Rutte heads a minority administration with the Christian Democrats. The anti-Islam PVV has signed a deal to partner the government on some issues, particularly immigration.

Dual nationality
In particular, Rutte is expected to address the hot potato of dual nationality. A junior minister in the new cabinet holds both Dutch and Swedish nationality while a VVD MP is Dutch and British.

Wilders says the minister should give up her Swedish passport but Rutte has already said he sees no problem with the situation. According to Nos tv, Wilders will come up with a motion of no confidence in the government if the minister does not comply.

During Tuesday´s debate, Wilders also claimed credit for persuading the new government not to overhaul the social security system. Both the VVD and CDA wanted to cut unemployment benefits and reform redundancy law.

‘We are very proud of that,’ Wilders said.

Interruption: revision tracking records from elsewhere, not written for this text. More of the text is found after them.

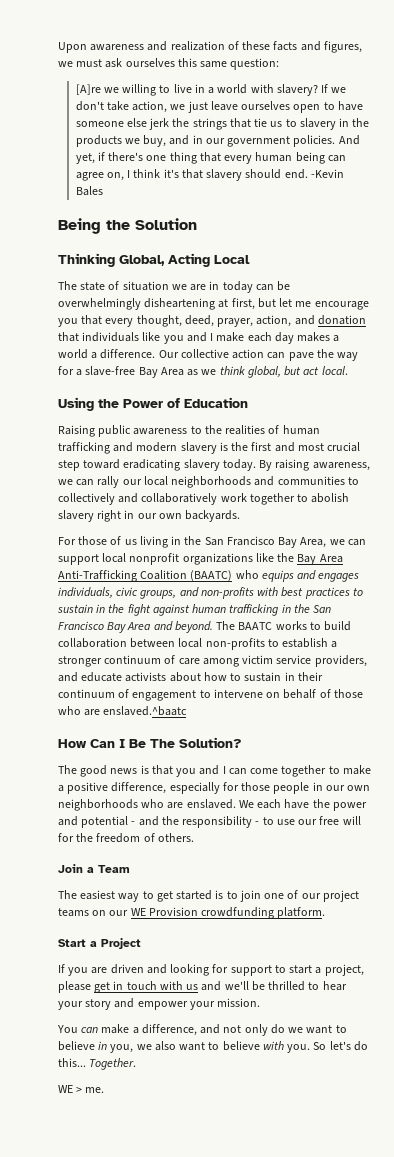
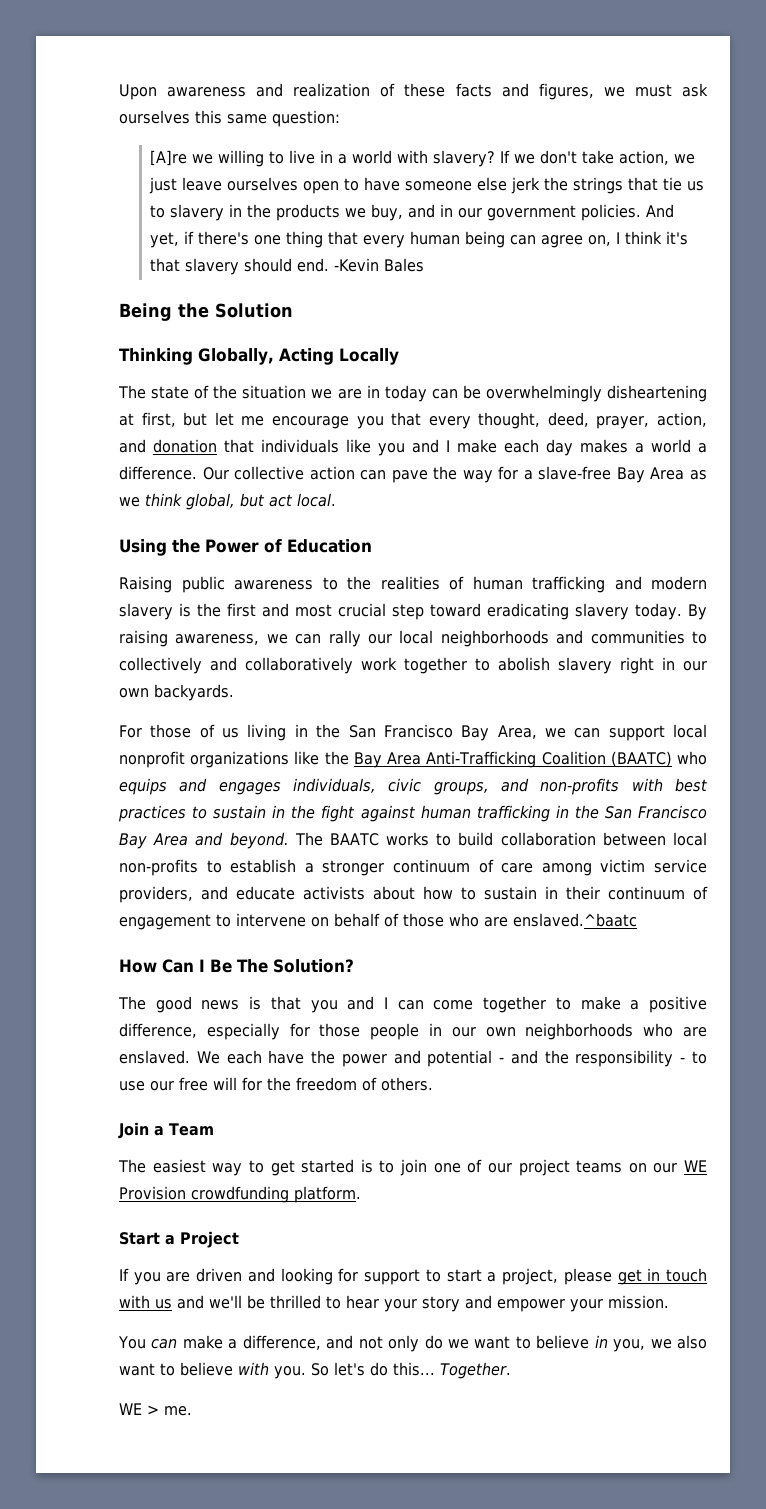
- Thinking Global, Acting Local
+ Thinking Globally, Acting Locally
- The state of situation we are in today can be overwhelmingly disheartening at first, but let me encourage you that every thought, deed, prayer, action, and donation that individuals like you and I make each day makes a world a difference.
+ The state of the situation we are in today can be overwhelmingly disheartening at first, but let me encourage you that every thought, deed, prayer, action, and donation that individuals like you and I make each day makes a world a difference.

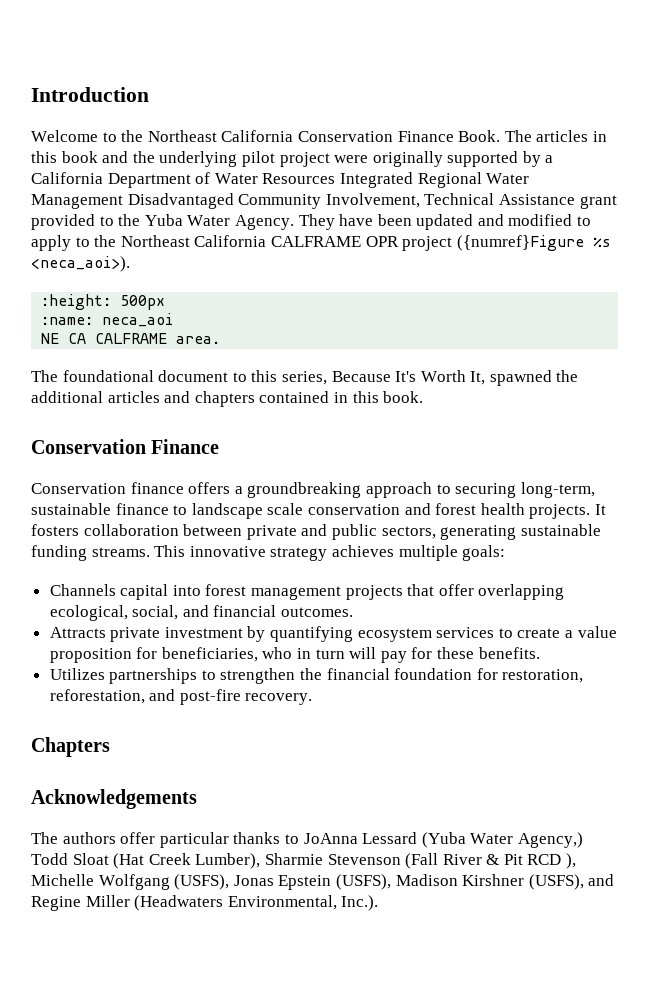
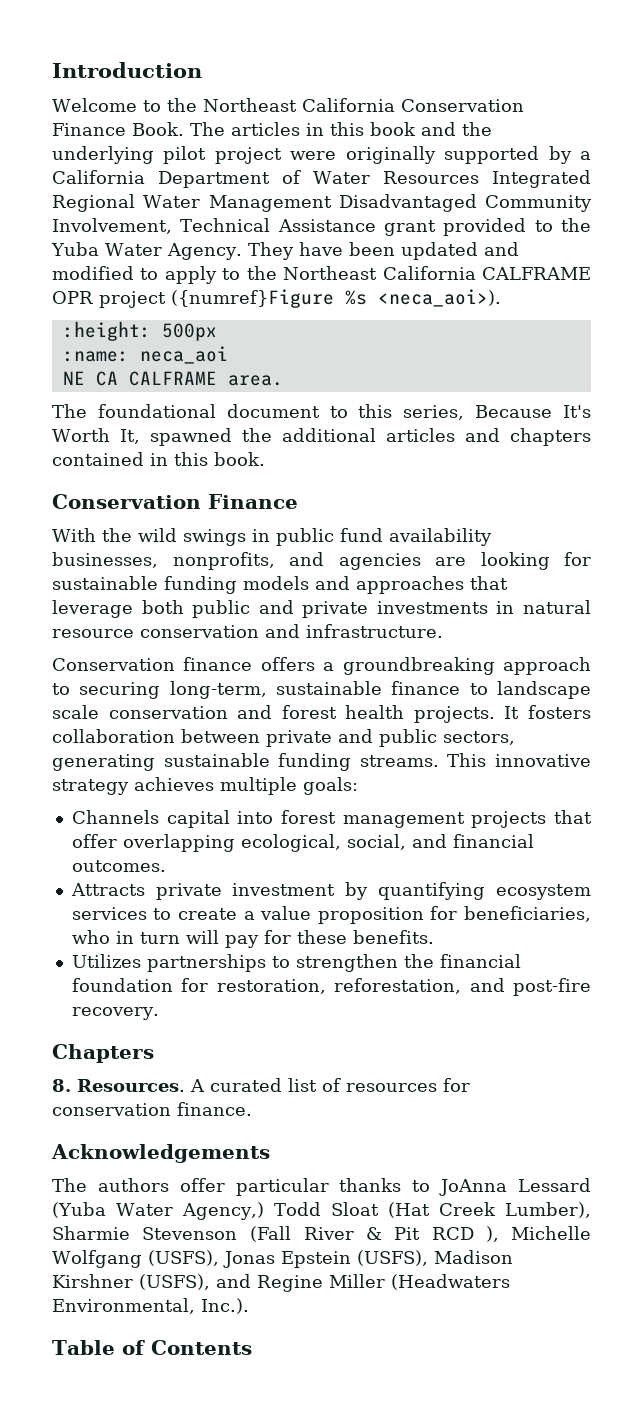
+ With the wild swings in public fund availability businesses, nonprofits, and agencies are looking for sustainable funding models and approaches that leverage both public and private investments in natural resource conservation and infrastructure.
+ 8. Resources. A curated list of resources for conservation finance.
+ Table of Contents

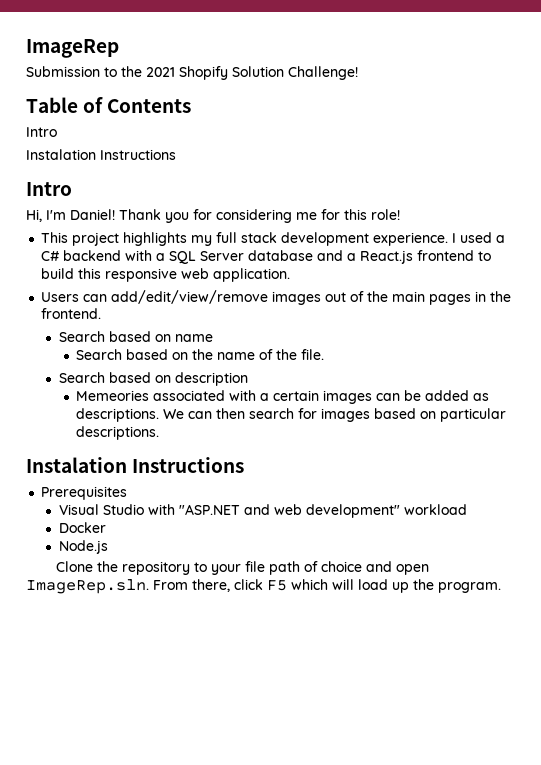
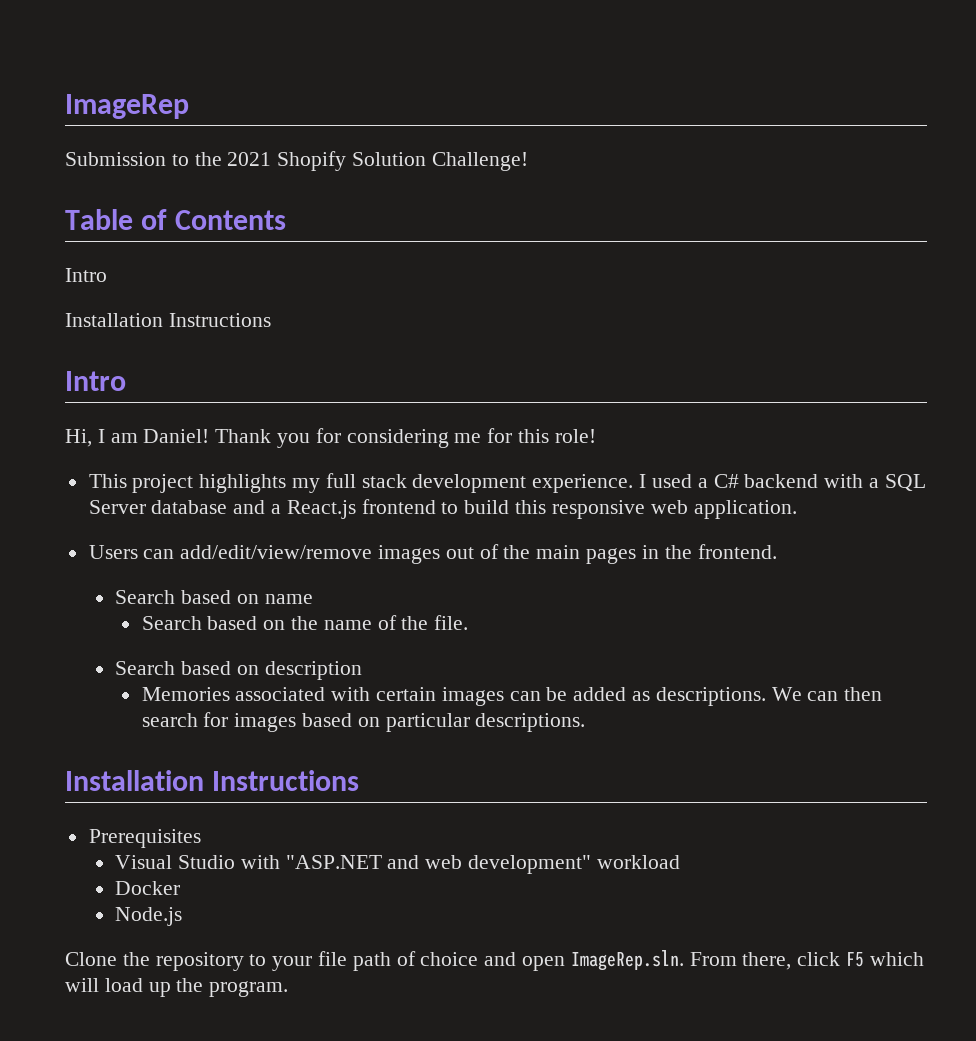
  Table of Contents
  Intro
- Instalation Instructions
+ Installation Instructions
- Hi, I'm Daniel!
+ Hi, I am Daniel!
- Memeories associated with a certain images can be added as descriptions.
+ Memories associated with certain images can be added as descriptions.
  We can then search for images based on particular descriptions.
- Instalation Instructions
+ Installation Instructions

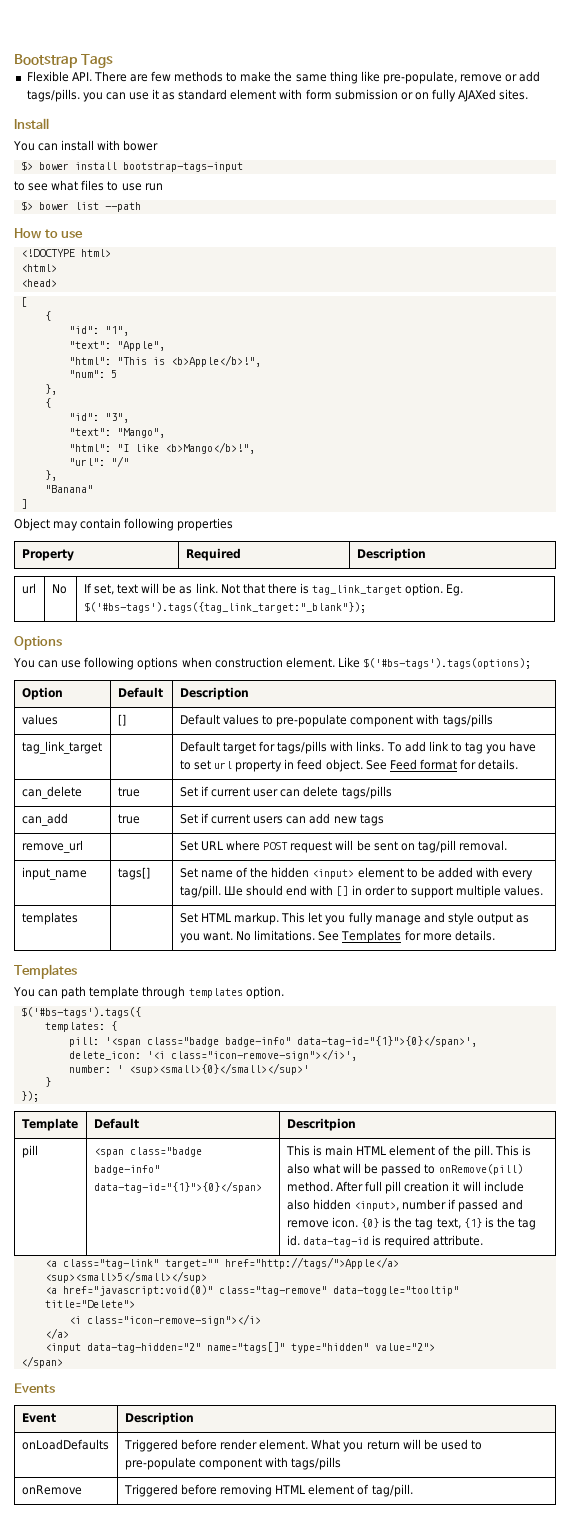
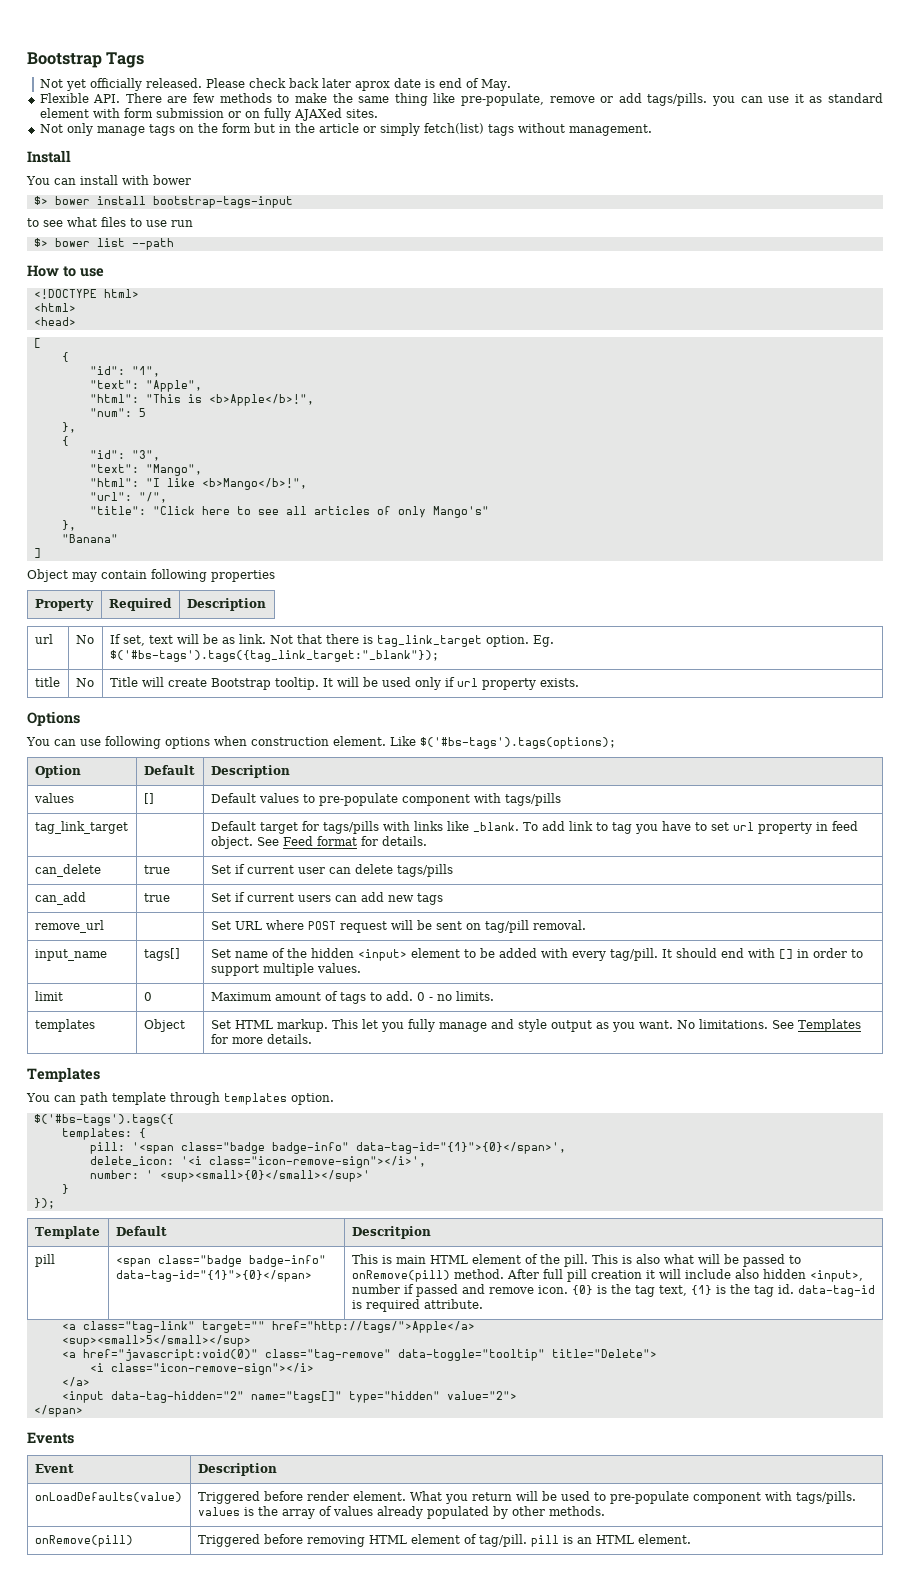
+ Not yet officially released. Please check back later aprox date is end of May.
+ Not only manage tags on the form but in the article or simply fetch(list) tags without management.
- "url": "/"
+ "url": "/",
+ "title": "Click here to see all articles of only Mango's"
+ title | No | Title will create Bootstrap tooltip. It will be used only if url property exists.
- tag_link_target | | Default target for tags/pills with links. To add link to tag you have to set url property in feed object. See Feed format for details.
+ tag_link_target | | Default target for tags/pills with links like _blank. To add link to tag you have to set url property in feed object. See Feed format for details.
- input_name | tags[] | Set name of the hidden <input> element to be added with every tag/pill. Ше should end with [] in order to support multiple values.
+ input_name | tags[] | Set name of the hidden <input> element to be added with every tag/pill. It should end with [] in order to support multiple values.
+ limit | 0 | Maximum amount of tags to add. 0 - no limits.
- templates | | Set HTML markup. This let you fully manage and style output as you want. No limitations. See Templates for more details.
+ templates | Object | Set HTML markup. This let you fully manage and style output as you want. No limitations. See Templates for more details.
- onLoadDefaults | Triggered before render element. What you return will be used to pre-populate component with tags/pills
- onRemove | Triggered before removing HTML element of tag/pill.
+ onLoadDefaults(value) | Triggered before render element. What you return will be used to pre-populate component with tags/pills. values is the array of values already populated by other methods.
+ onRemove(pill) | Triggered before removing HTML element of tag/pill. pill is an HTML element.

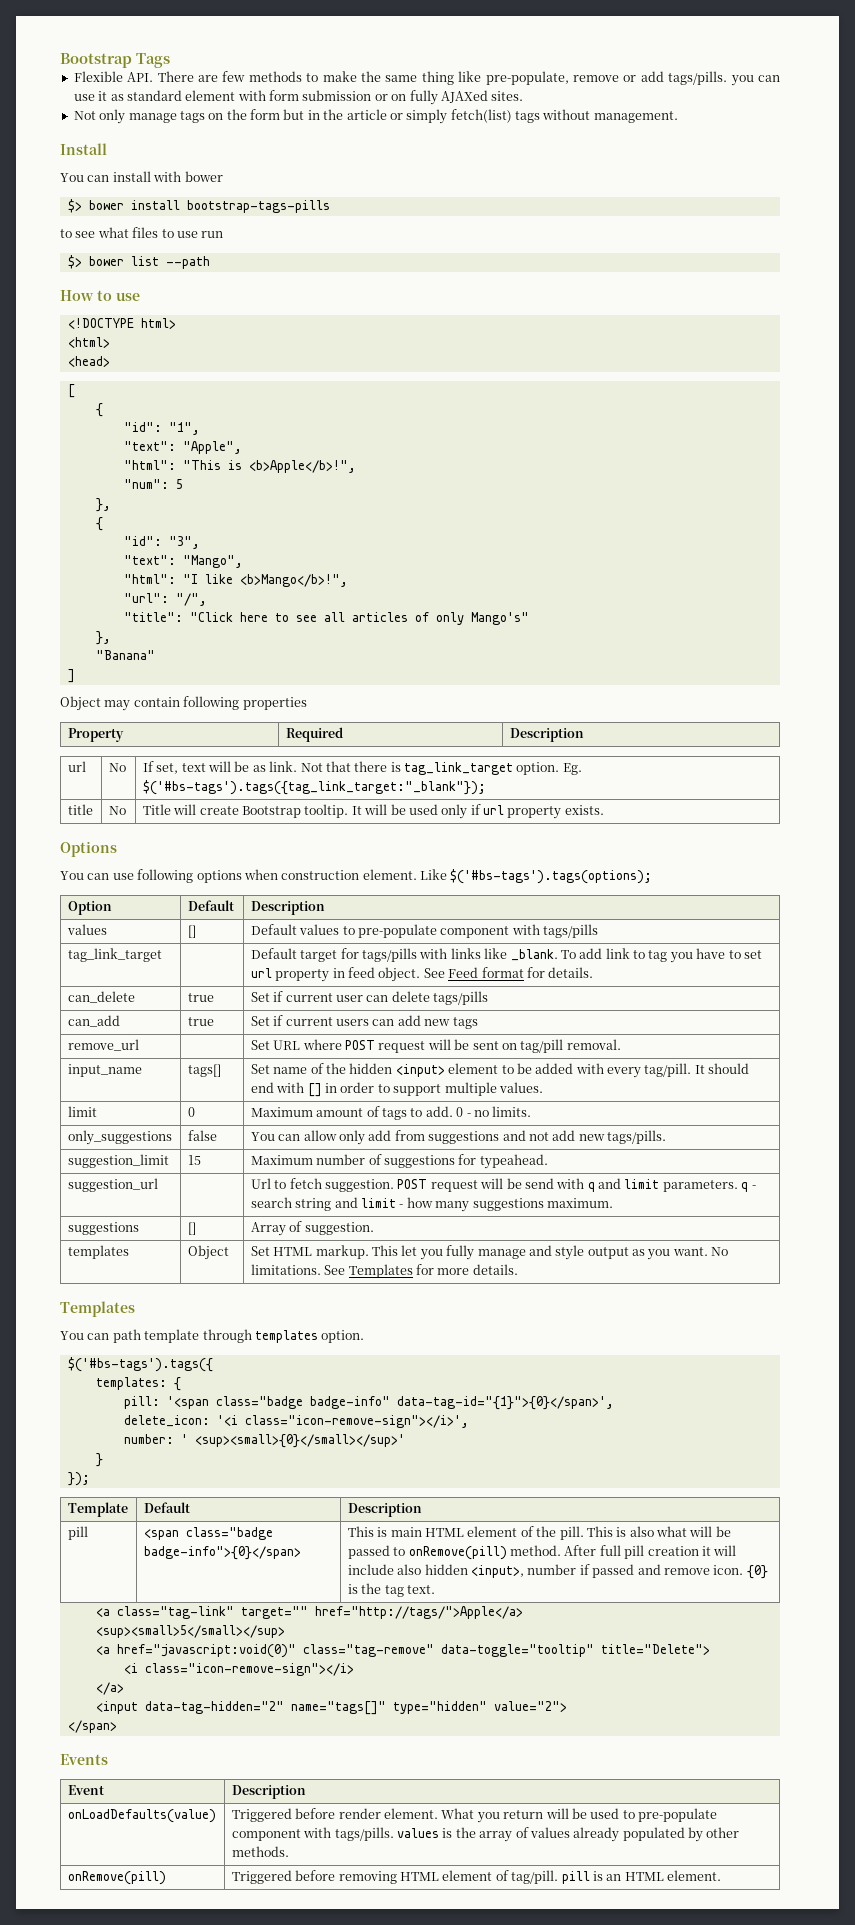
- Not yet officially released. Please check back later aprox date is end of May.
- $> bower install bootstrap-tags-input
+ $> bower install bootstrap-tags-pills
+ only_suggestions | false | You can allow only add from suggestions and not add new tags/pills.
+ suggestion_limit | 15 | Maximum number of suggestions for typeahead.
+ suggestion_url | | Url to fetch suggestion. POST request will be send with q and limit parameters. q - search string and limit - how many suggestions maximum.
+ suggestions | [] | Array of suggestion.
- Template | Default | Descritpion
+ Template | Default | Description
- <span class="badge badge-info" data-tag-id="{1}">{0}</span>
+ <span class="badge badge-info">{0}</span>
- {0} is the tag text, {1} is the tag id. data-tag-id is required attribute.
+ {0} is the tag text.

The ‘fantastic’ results which the PVV delivered during the coalition talks will deliver his party even more supporters, Wilders said.

But opposition MPs accused the VVD and CDA of failing to deliver election promises on reform.

Real leaderWilders is ‘the real leader… the kidnapper,’ D66 leader Alexander Pechtold said.

And he accused the CDA of ´political hypocrisy´ for handing itself over to the PVV.

Labour leader Job Cohen warned Rutte should not assume Labour would back the government when PVV support was lacking.

‘We will not be used to plaster over the cracks in the coalition,’ Cohen said during the debate. The PVV is calling the shots in the new cabinet, the Labour leader said. ‘Wilders’ will is law.’

Femke Halsema, leader of the left wing greens GroenLinks, asked Wilders to say which parts of the coalition agreement he disagreed with.

Wilders refused. ‘You will have to wait for that,’ he was quoted as saying.